Curious Cars from SAM Labs- An expensive frustrating toy

SAM Labs sent me one of their sets of wirelessly connecting blocks to try. The set consists of a several 1/2 inch square modules that are rechargeable and have Bluetooth built in, They are designed to be snapped onto a plastic chassis with 2 large wheels. Depending on how they are configured, the resulting vehicle can be remotely controlled and have a flashing light or slightly other variations (like no flashing light). Paper cutouts allow you to add a cover to the chassis to make it look more like a car.

The blocks include an LED light block, motors for each of the 2 wheels, a tilt switch, a sliding switch and a power button.

To use, you need to download the Curious Cars app. It provides graphic instructions for activating each module and assembling the blocks into place. You then draw lines on your phone screen connecting the various modules so they work together. If you like pairing your Bluetooth devices, you’ll love this. It was about as frustrating, except this has many more connections.

I gave this to my 9 year old grandson and we worked together on it. We had some frustration understanding the directions. The written pamphlet was pretty useless, and following the directions on the app was only slightly better.

Once we assembled the first vehicle – if you’d call it that with just 2 wheels, you could steer it around and then go on to the next one. As noted, each successive one was a very minor variation of the one before. While I became pretty bored with it, my grandson was more fascinated and figured it out quickly.

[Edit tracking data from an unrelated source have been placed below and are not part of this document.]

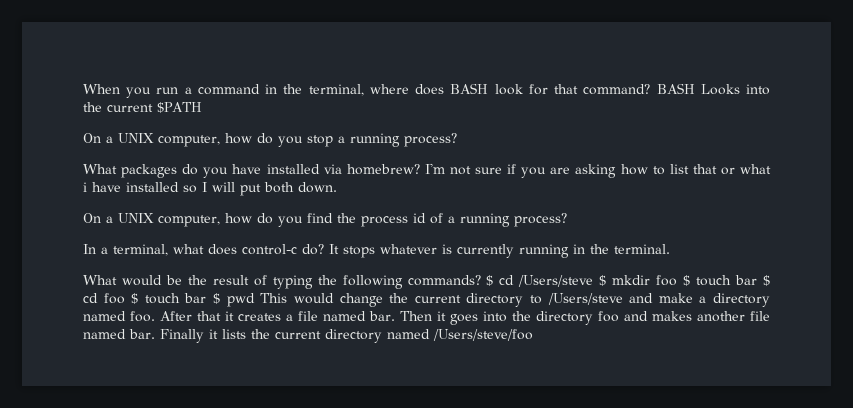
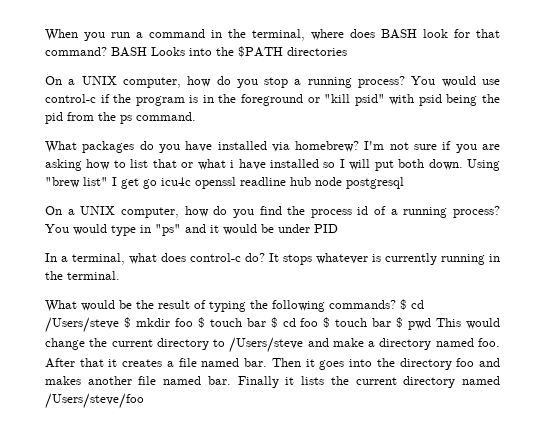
[107,104,153,112] current -> (234, 51) none
(202, 107) none -> [287,47,347,56] directories
(457, 140) none -> [411,76,501,87] [45,94,500,106] [45,112,196,124] You would use control-c if the program is in the foreground or "kill psid" with psid being the pid from the ps command.
(337, 187) none -> [467,159,500,171] [45,177,404,189] Using "brew list" I get go icu4c openssl readline hub node postgresql
(567, 220) none -> [45,224,338,236] You would type in "ps" and it would be under PID

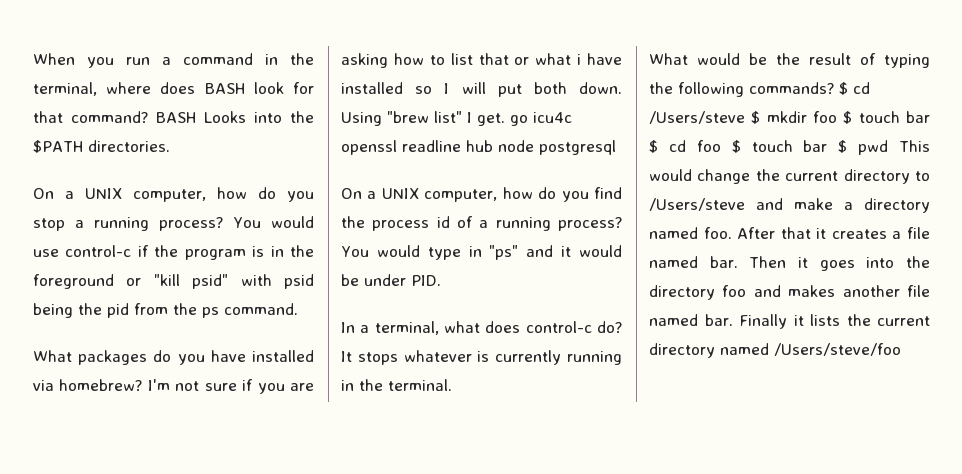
[287,47,347,56] directories -> [88,140,170,152] directories.
[121,178,139,189] get -> [477,113,505,126] get.
[314,224,338,233] PID -> [411,275,441,286] PID.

But we ran into trouble trying to assemble the paper cutouts into the slots on the chassis that became the car body. The paper just was impossible to fit in and stay without popping out.

We were better off using the Legos that could attach to the chassis. However there were just two attach points, making it difficult to add a substantial Lego structure to it.

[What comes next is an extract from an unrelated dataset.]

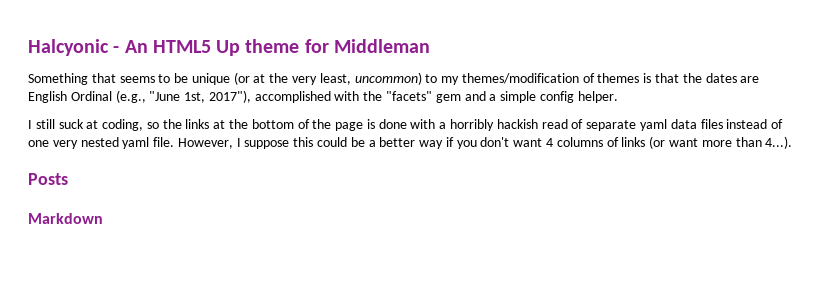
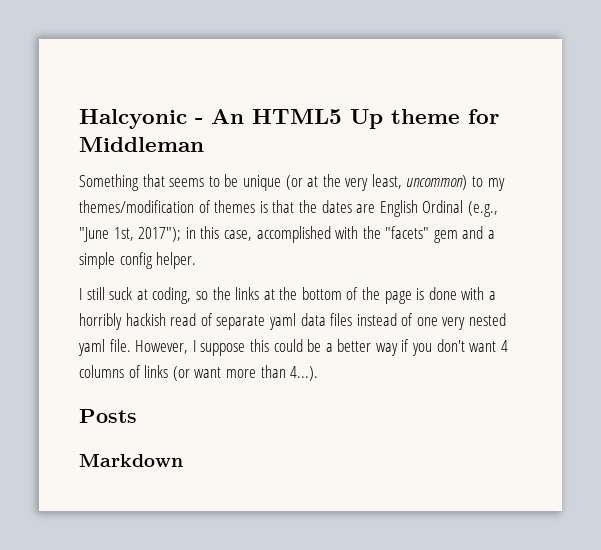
[208,90,251,103] 2017"), -> [138,226,252,242] 2017"); in this case,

My take is that this kit is extremely expensive ($199) for what it offers, and what it offers was better in concept that the way it was executed. Poor instructions, a poorly designed chassis, and very little variations between the different vehicles. My grandson liked it for a while, but there seems no long lasting play value, and its unlikely it is something we would return to. That makes it a poor value for its cost. At $50 it would be more appealing.